Exercise brief => Take the lines in the listing below from the line with "background: #eab308 ->" up to and including the line with "html: <tr> <td>MAC-адрес</td>" and set them down exactly, skipping pictures and adding nothing.

Records provided =>
------------------------------------------------------------------------
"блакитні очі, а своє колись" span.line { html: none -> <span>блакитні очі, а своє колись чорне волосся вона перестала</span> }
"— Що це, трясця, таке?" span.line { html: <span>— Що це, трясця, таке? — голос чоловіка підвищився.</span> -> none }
------------------------------------------------------------------------
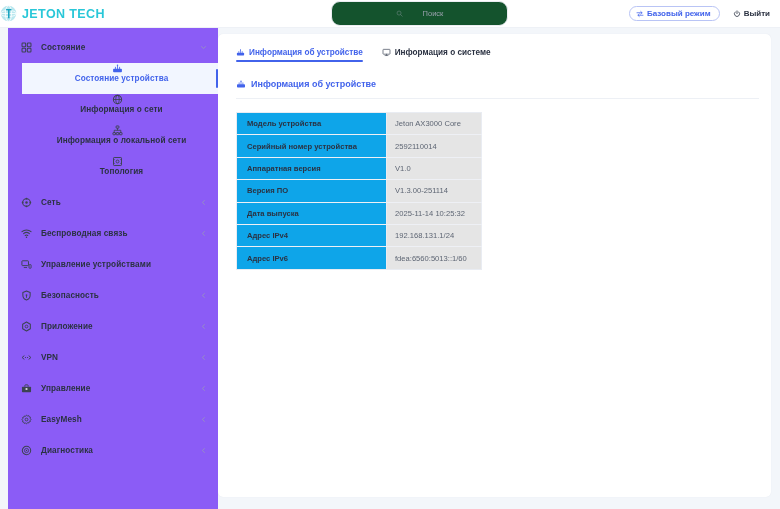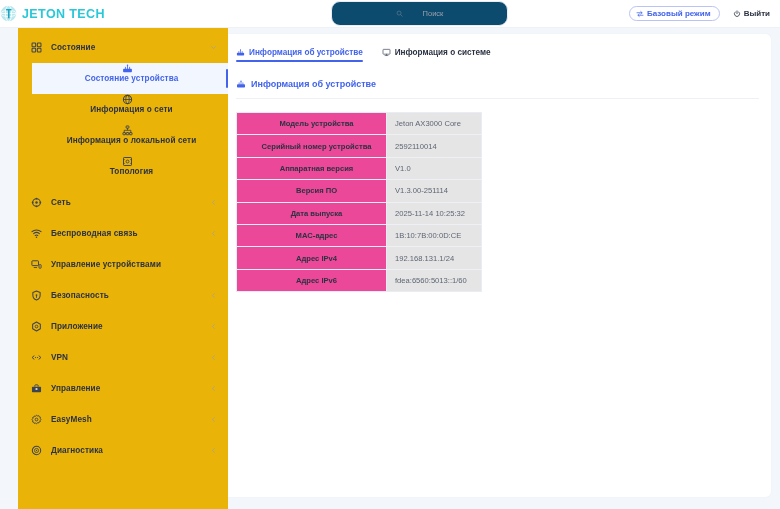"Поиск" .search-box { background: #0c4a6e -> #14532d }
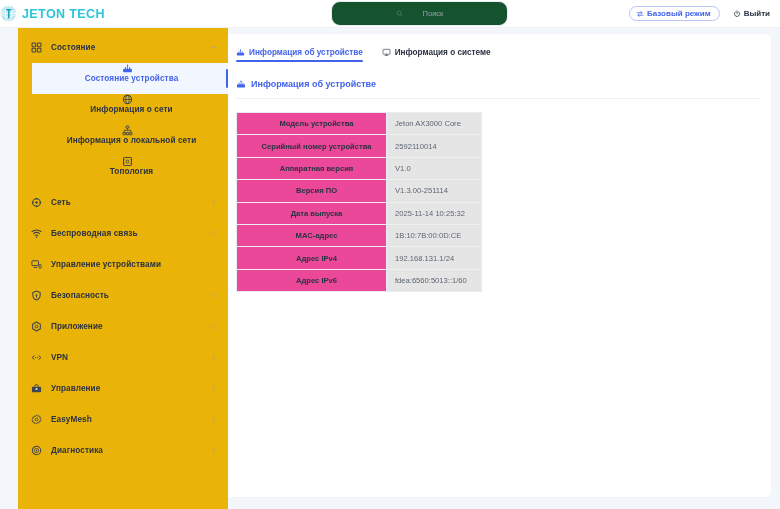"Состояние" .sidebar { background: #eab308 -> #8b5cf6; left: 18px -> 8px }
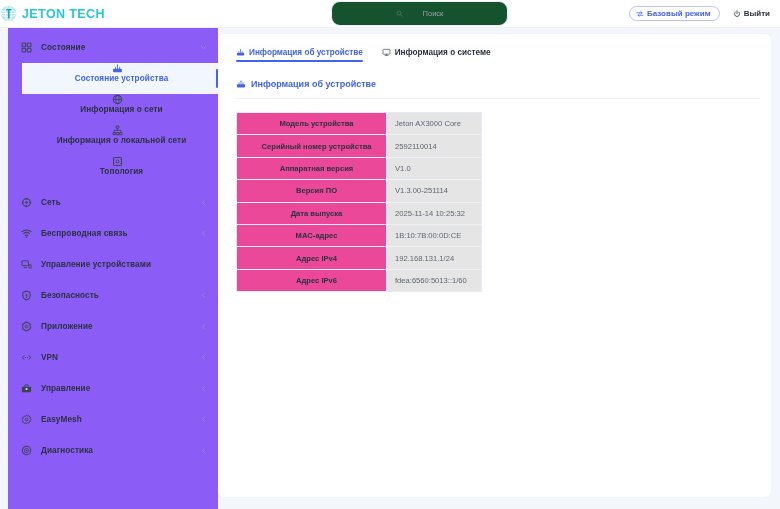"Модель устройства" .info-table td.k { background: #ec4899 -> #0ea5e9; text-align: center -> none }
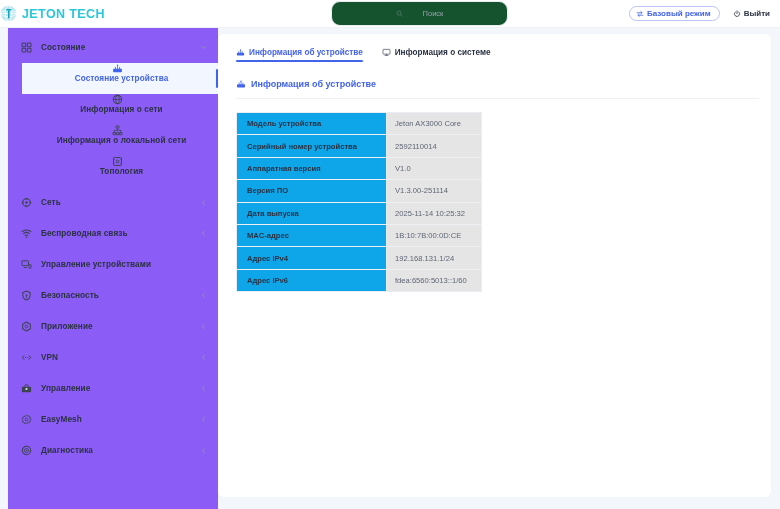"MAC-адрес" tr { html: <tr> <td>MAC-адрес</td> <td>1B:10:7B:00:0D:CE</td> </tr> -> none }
------------------------------------------------------------------------
Answer to this task =>
"Состояние" .sidebar { background: #eab308 -> #8b5cf6; left: 18px -> 8px }
"Модель устройства" .info-table td.k { background: #ec4899 -> #0ea5e9; text-align: center -> none }
"MAC-адрес" tr { html: <tr> <td>MAC-адрес</td> <td>1B:10:7B:00:0D:CE</td> </tr> -> none }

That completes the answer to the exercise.